Multi-Target Deployment Guide¶
SC-NeuroCore can deploy a single SNN model to any combination of 175 hardware profiles across 31 platform classes. This guide covers the complete multi-target deployment workflow from portability scoring through target recommendation, heterogeneous dispatch, multi-die floorplanning, and chiplet protocol mapping, with formal cost models for network partitioning and inter-chip bandwidth optimisation.
1. Mathematical Formalism¶
1.1 Portability Score¶
The portability score measures how many hardware profiles can execute a given neuron model without modification:
$$ S_{\text{port}} = \frac{|{p \in \mathcal{P} : \text{compatible}(p, M)}|}{|\mathcal{P}|} \times 100 $$
where $\mathcal{P}$ is the set of all profiles and $M$ is the model.
1.2 Target Recommendation Scoring¶
Each candidate target $t$ is scored based on user constraints $C$:
$$ \text{score}(t) = \sum_{i} w_i \cdot \text{match}_i(t, C) $$
where $w_i$ are importance weights and $\text{match}_i$ measures how well the target satisfies constraint $i$ (power, frequency, width, cost).
1.3 Multi-Die Bin Packing¶
Assigning neuron blocks to dies is a variant of the bin-packing problem. Given $n$ blocks of sizes $s_1, \ldots, s_n$ and $k$ dies of capacity $D$:
$$ \min \sum_{j=1}^{k} \left(D - \sum_{i: \text{die}(i)=j} s_i\right)^2 $$
Subject to: $\sum_{i: \text{die}(i)=j} s_i \leq D$ for all $j$.
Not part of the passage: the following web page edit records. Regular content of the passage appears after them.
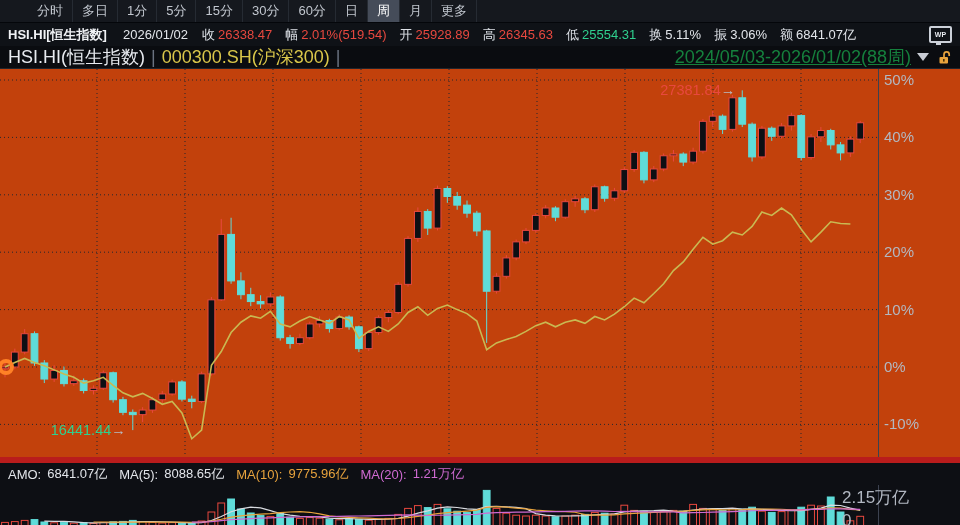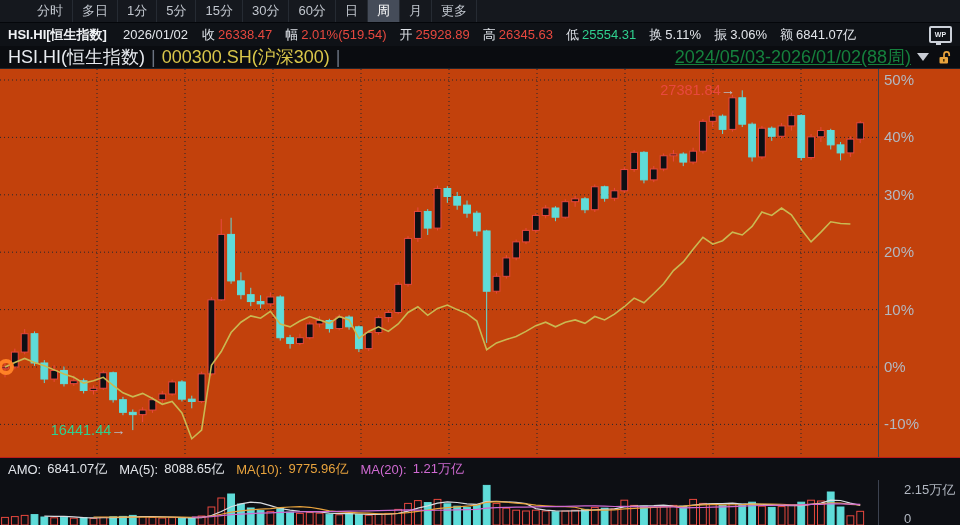--- a/index.html
+++ b/index.html
@@ -37,7 +37,7 @@
   
   .chart{position:relative;width:960px;height:388px;background:#c2410c;}
   .amorow{display:flex;align-items:center;height:22px;font-size:13px;padding:0 8px;background:#0d0f14;
-          border-top:1px solid #b91c1c;white-space:nowrap;}
+          border-top:6px solid #b91c1c;white-space:nowrap;}
   .amorow span{margin-right:6px;}
   .ora{color:#e8a33d;} .mag{color:#cf6ad2;}
   .vol{position:relative;width:960px;height:48px;background:#0d0f14;}

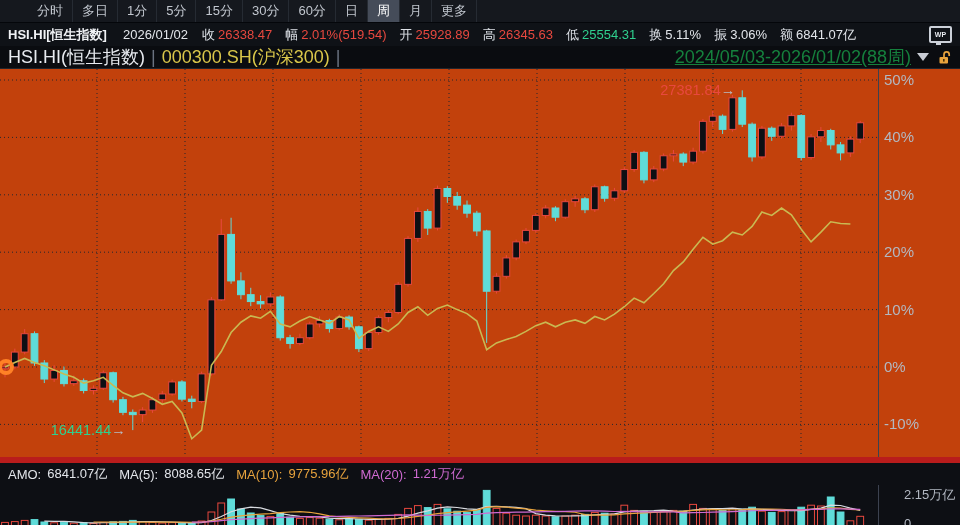--- a/index.html
+++ b/index.html
@@ -41,7 +41,7 @@
   .amorow span{margin-right:6px;}
   .ora{color:#e8a33d;} .mag{color:#cf6ad2;}
   .vol{position:relative;width:960px;height:48px;background:#0d0f14;}
-  .vlab{position:absolute;left:904px;font-size:13px;color:#b2b8c2;}
+  .vlab{position:absolute;left:842px;font-size:17px;color:#b2b8c2;}
   svg{display:block;}
 </style>
 </head>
1.4 Network Partitioning (Inter-Chip Bandwidth)¶
For graph $G = (V, E)$ partitioned into $k$ chips, the inter-chip bandwidth is:
$$ B_{\text{inter}} = \sum_{(u,v) \in E} \mathbb{1}[\text{chip}(u) \neq \text{chip}(v)] \cdot w(u,v) $$
The optimisation minimises $B_{\text{inter}}$ using spectral partitioning or METIS-style multi-level algorithms.
1.5 UCIe Bandwidth Model¶
UCIe die-to-die links provide:
$$ B_{\text{lane}} = R_{\text{data}} \times W_{\text{lane}} \times E_{\text{encoding}} $$
For UCIe 2.0 at 32 GT/s with 64-bit lanes and 128b/130b encoding:
$$ B_{\text{lane}} = 32 \times 64 \times \frac{128}{130} \approx 2016 \text{ Gbps} $$
2. Architecture¶
2.1 Deployment Decision Flow¶
flowchart TB
A["SNN Model"] --> B["score_portability()"]
B --> C["recommend_target()"]
C --> D["score_supply_chain_risk()"]
D --> E{"Multi-Target?"}
E -->|"Single"| F["compile_to_verilog()"]
E -->|"Multi"| G["compile_multi_target()"]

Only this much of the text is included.